Bouteflika promet une présidentielle anticipée où il ne sera pas candidat

M. Bouteflika dit avoir «écouté et entendu le cri du coeur des manifestants et en particulier des milliers de jeunes qui m’ont interpellé sur l’avenir de notre patrie».
Photo: Ryad Kramdi Agence France-Presse M. Bouteflika dit avoir «écouté et entendu le cri du coeur des manifestants et en particulier des milliers de jeunes qui m’ont interpellé sur l’avenir de notre patrie».

Le président algérien, Abdelaziz Bouteflika, s’est engagé dimanche, s’il était élu le 18 avril, à ne pas aller au bout de son mandat et à se retirer à l’issue d’une présidentielle anticipée, dont la date serait fixée à l’issue d’une « conférence nationale ».

Dans une lettre transmise et lue dimanche soir à la télévision nationale, le président Bouteflika confirme sa candidature à un 5e mandat le 18 avril, qui a déclenché une contestation de son pouvoir sans précédent depuis son élection à la tête de l’État il y a 20 ans.

« Si le peuple algérien me renouvelle sa confiance » le 18 avril, « je prends solennellement devant Dieu, et devant le peuple algérien » l’engagement d’organiser « une élection présidentielle anticipée » dont la date sera arrêtée par une « conférence nationale » mise en place après le scrutin, annonce le chef de l’État dans sa lettre.

« Je m’engage à ne pas être candidat à cette élection qui assurera ma succession dans des conditions incontestables de sérénité, de liberté et de transparence », ajoute M. Bouteflika qui dit avoir « écouté et entendu le cri du coeur des manifestants et en particulier des milliers de jeunes qui m’ont interpellé sur l’avenir de notre patrie ».

Ces jeunes « ont exprimé une inquiétude compréhensible face aux incertitudes qui les animent. J’ai le devoir et la volonté d’apaiser les coeurs et les esprits de mes compatriotes » et de répondre à « leur exigence fondamentale […] le changement du système », poursuit le président algérien, élu pour la première fois en 1999 et réélu sans discontinuer depuis.

La « conférence nationale » devra « débattre, élaborer et adopter des réformes politiques, institutionnelles, économiques et sociales, devant constituer le socle du nouveau système », indique M. Bouteflika.
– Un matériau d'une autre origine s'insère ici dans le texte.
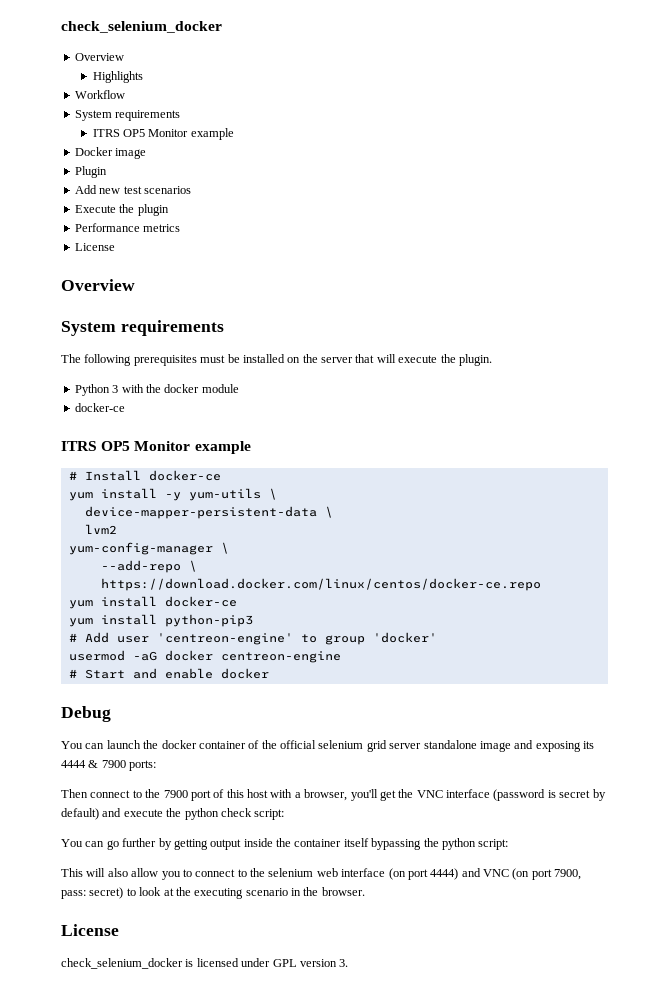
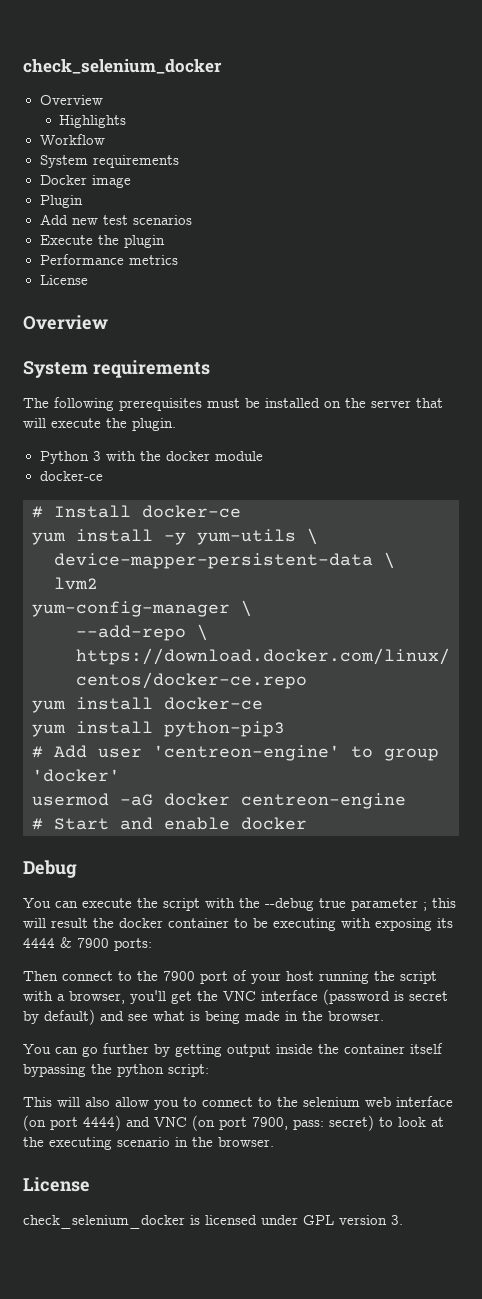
[92,128,234,140] // ITRS OP5 Monitor example -> (179, 161) none
[61,441,251,454] // ITRS OP5 Monitor example -> (103, 476) none
[106,740,534,752] launch the docker container of the official selenium grid server standalone image and -> [82,898,456,911] [23,918,371,931] execute the script with the --debug true parameter ; this will result the docker container to be executing with
[226,789,268,798] this host -> [251,971,437,984] your host running the script
[123,808,285,820] execute the python check script: -> [128,1011,384,1024] see what is being made in the browser.

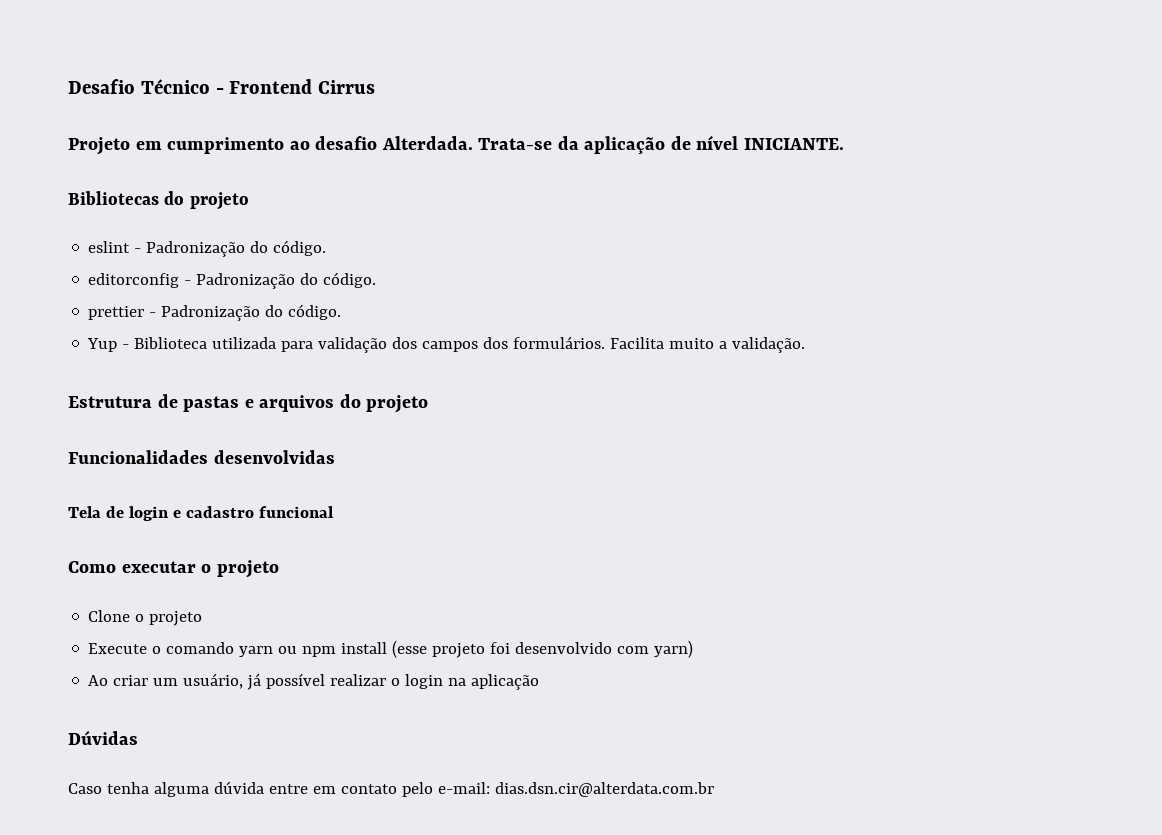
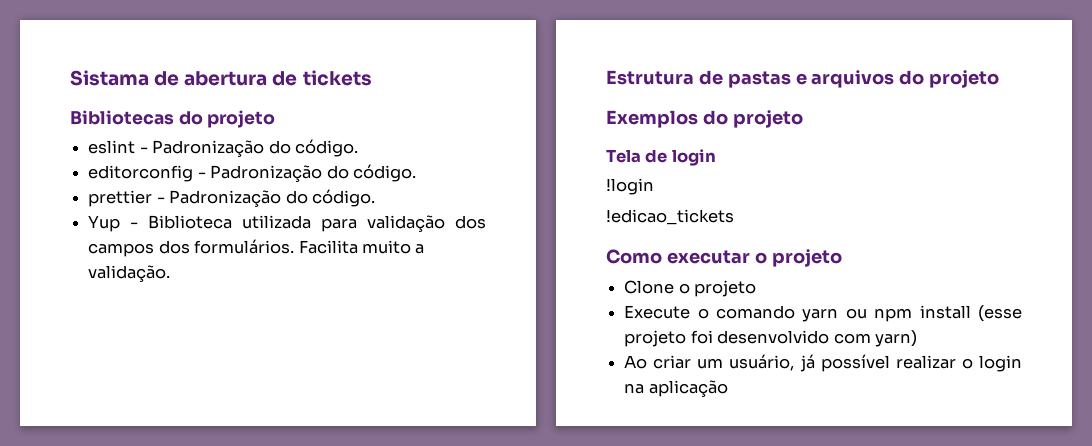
[68,79,376,94] [68,135,844,155] Desafio Técnico - Frontend Cirrus // Projeto em cumprimento ao desafio Alterdada. Trata-se da aplicação de nível INICIANTE. -> [70,70,372,86] Sistama de abertura de tickets
[68,450,335,464] Funcionalidades desenvolvidas -> [606,110,803,128] Exemplos do projeto
[172,506,334,518] e cadastro funcional -> [606,178,654,195] [606,209,734,225] // !login // !edicao_tickets
[68,730,138,745] [68,781,714,797] // Dúvidas // Caso tenha alguma dúvida entre em contato pelo e-mail: dias.dsn.cir@alterdata.com.br -> (728, 388) none

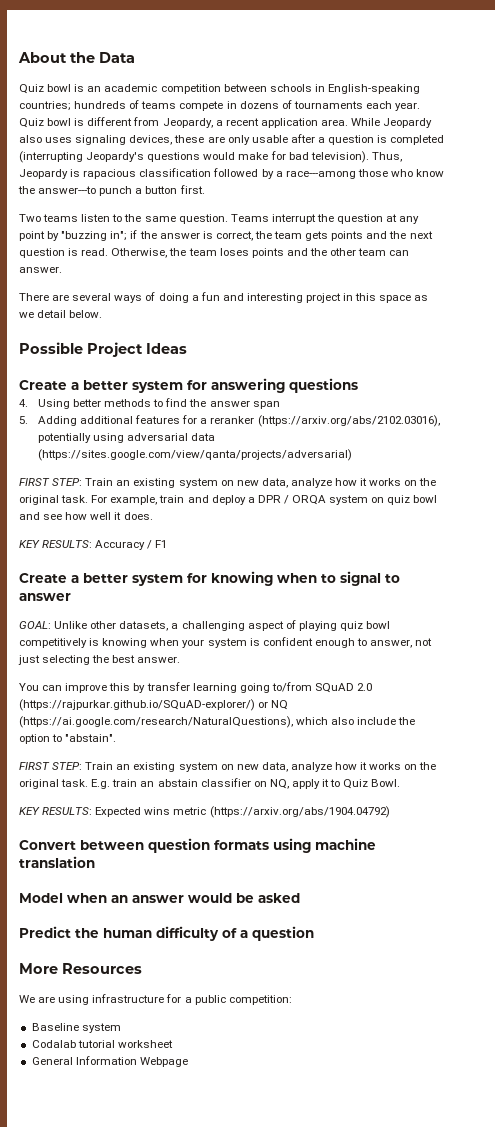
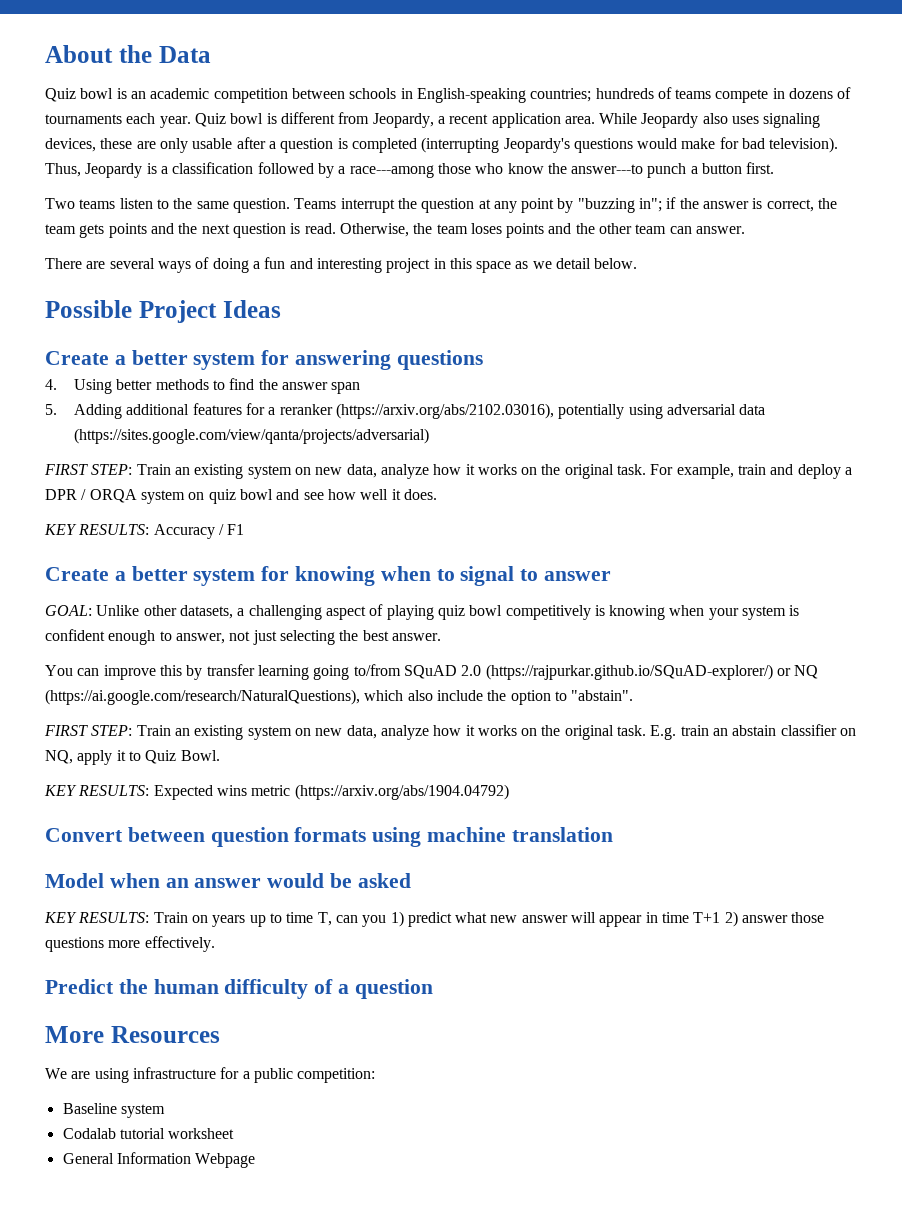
[83,169,137,179] rapacious -> [160,166,168,174] a
(300, 898) none -> [44,911,825,927] [45,936,215,952] // KEY RESULTS: Train on years up to time T, can you 1) predict what new answer will appear in time T+1 2) answer those questions more effectively.

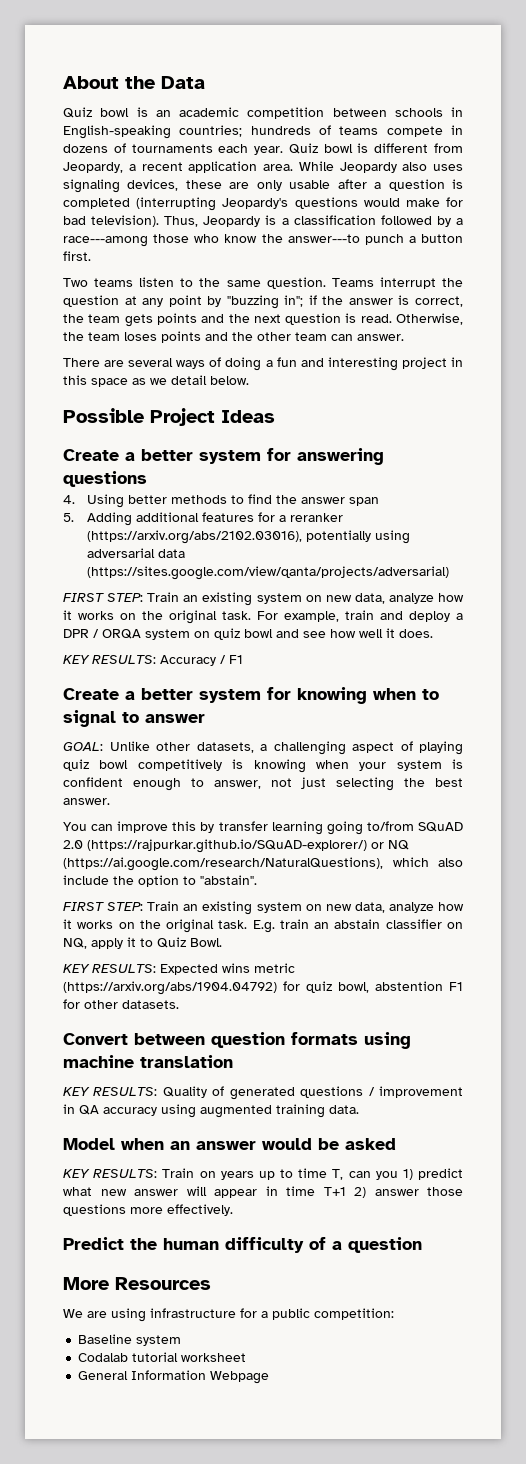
(509, 792) none -> [283,981,463,993] [63,999,179,1009] for quiz bowl, abstention F1 for other datasets.
(613, 834) none -> [63,1086,463,1100] [63,1104,359,1118] // KEY RESULTS: Quality of generated questions / improvement in QA accuracy using augmented training data.

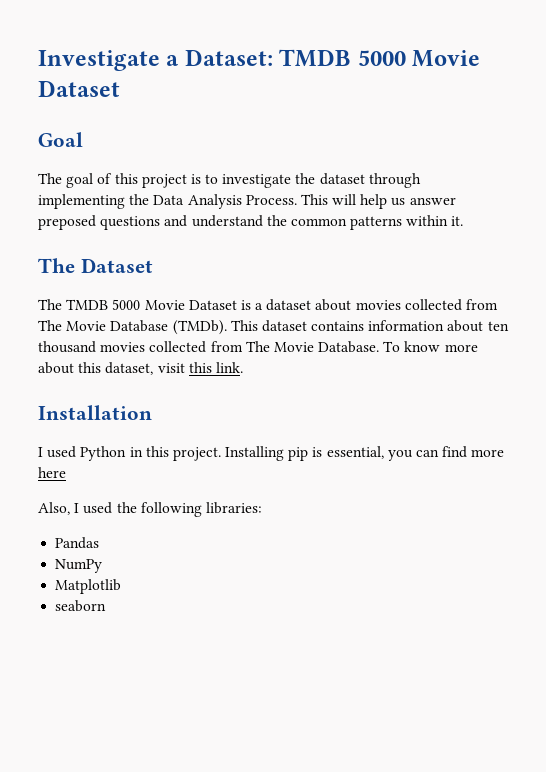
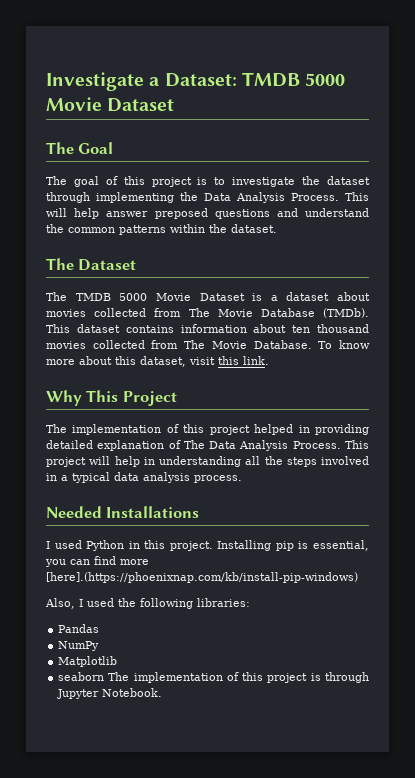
(120, 88) none -> [46,142,74,154] The
[391,198,406,206] us -> (100, 213) none
[451,216,464,226] it. -> [209,224,277,233] the dataset.
[38,405,152,420] Installation -> [46,390,177,406] [46,424,369,435] [46,440,369,451] [46,456,369,467] [46,472,242,483] [46,506,200,518] Why This Project // The implementation of this project helped in providing detailed explanation of The Data Analysis Process. This project will help in understanding all the steps involved in a typical data analysis process. // Needed Installations
[38,467,66,478] here -> [46,572,358,583] [here].(https://phoenixnap.com/kb/install-pip-windows)
(107, 606) none -> [108,672,369,683] [57,688,163,699] The implementation of this project is through Jupyter Notebook.

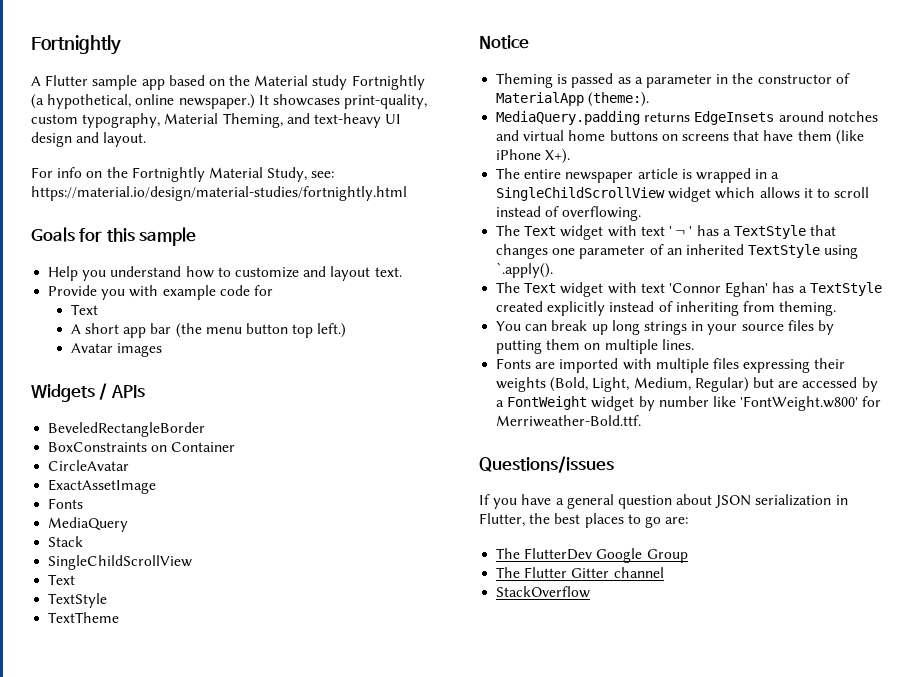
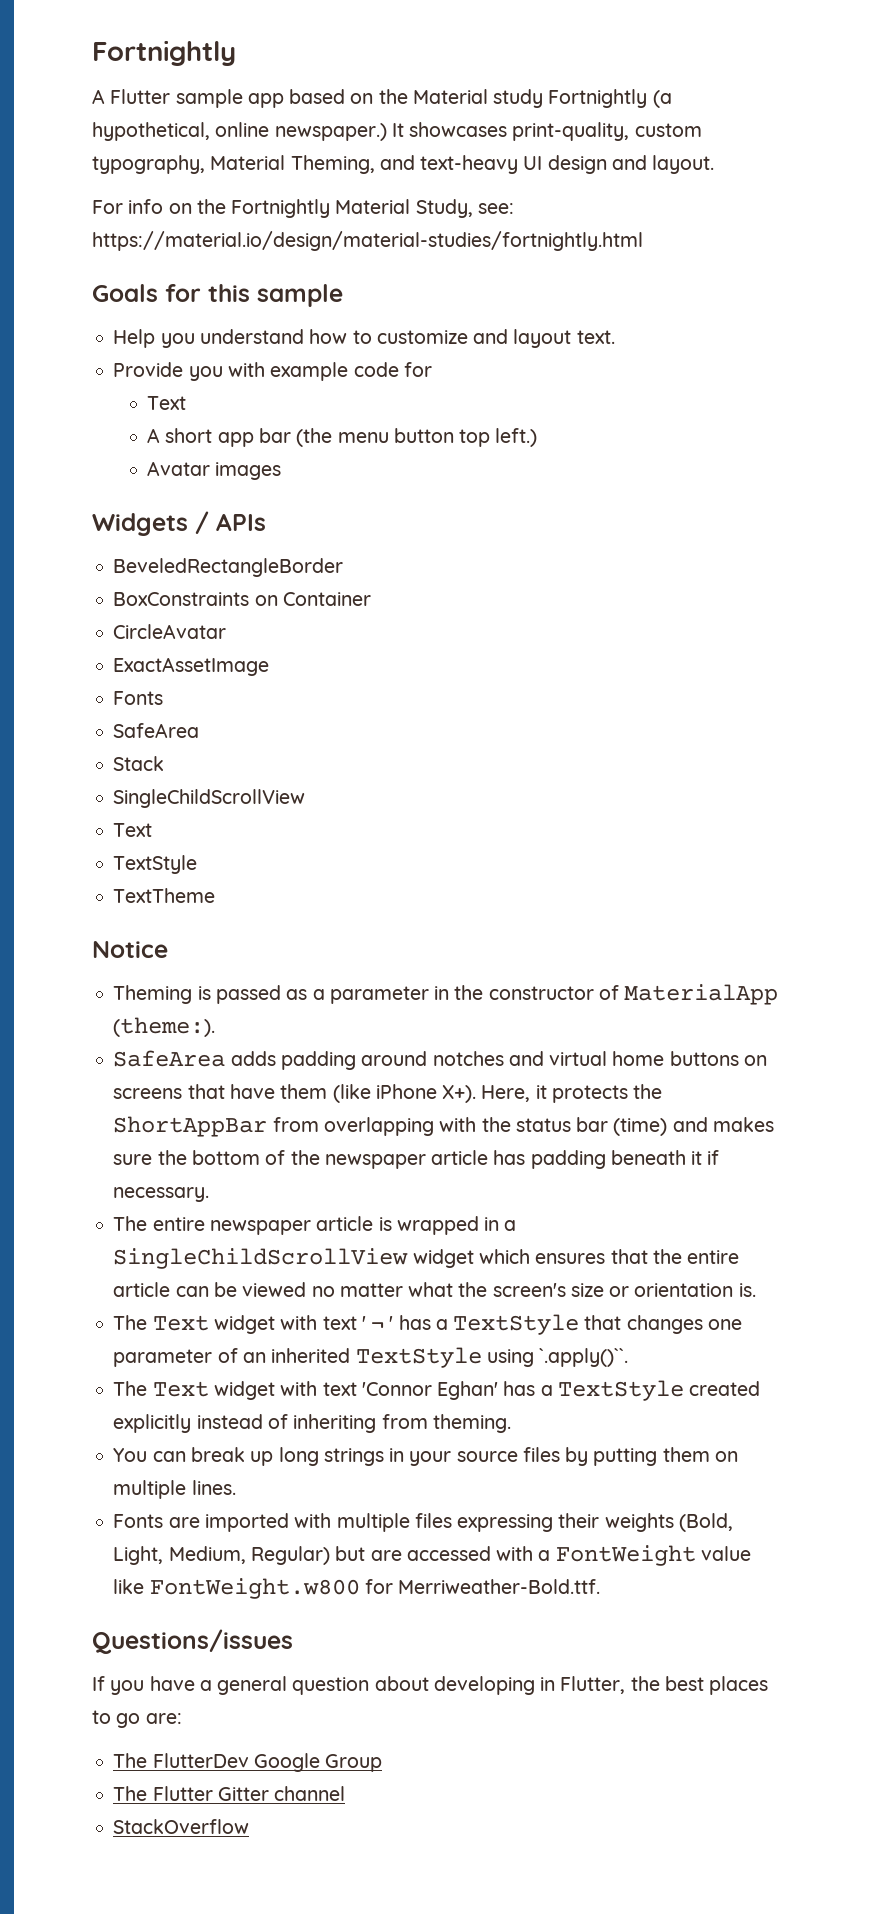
[48,517,129,532] MediaQuery -> [113,723,200,738] SafeArea
[496,111,775,125] MediaQuery.padding returns EdgeInsets -> [113,1050,356,1070] SafeArea adds padding
(571, 156) none -> [481,1084,663,1103] [113,1116,774,1137] [113,1150,720,1169] [113,1187,210,1202] Here, it protects the ShortAppBar from overlapping with the status bar (time) and makes sure the bottom of the newspaper article has padding beneath it if necessary.
[759,187,870,199] [496,206,642,221] allows it to scroll instead of overflowing. -> [535,1249,740,1264] [113,1282,756,1297] ensures that the entire article can be viewed no matter what the screen's size or orientation is.
[496,262,554,278] `.apply(). -> [539,1348,629,1367] `.apply()``.
[861,377,878,392] by -> [496,1546,534,1561] with
[591,396,859,411] widget by number like 'FontWeight.w800' -> [700,1546,751,1561] [113,1578,360,1599] value like FontWeight.w800
[715,494,832,508] JSON serialization -> [433,1676,535,1695] developing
En annonçant sa candidature, le 10 février, il avait promis dans une lettre-programme l’organisation d’une conférence nationale regroupant « toutes les forces politiques, économiques et sociales de la Nation » et chargée de définir « les réformes et changements nécessaires ».

Il avait toutefois précisé que c’est lui qui s’occuperait de la concrétisation des conclusions de la conférence.

Manifestations nocturnes en Algérie contre la candidature de Bouteflika

Plusieurs centaines de jeunes défilaient dimanche soir dans le centre d’Alger et ailleurs en Algérie pour protester contre la candidature, officiellement déposée plus tôt, d’Abdelaziz Bouteflika à la présidentielle du 18 avril pour un 5e mandat, selon plusieurs sources.
 

Aucun policier n’était visible dans le centre de la capitale, quadrillé ces derniers jours par un impressionnant dispositif sécuritaire, a constaté un journaliste de l’AFP. Le cortège semblait grossir à mesure qu’il sillonnait le cœur d’Alger, où de nombreux véhicules, voitures et scooters, circulaient en klaxonnant.
 

À Béjaïa, en Kabylie, une région traditionnellement frondeuse, plusieurs centaines de jeunes se sont rassemblés devant le siège de la wilaya (préfecture) aux cris de : « Vous voulez la guerre ? On est là ! », ont raconté des habitants à l’AFP.
 

D’autre marches nocturnes similaires se déroulaient dans plusieurs autres villes, selon le site d’information Internet TSA (Tout sur l’Algérie), notamment à Jijel (250 km à l’est d’Alger), Boufarik (25 km au sud), Bouira et Guelma (82 et 350 km au sud-est).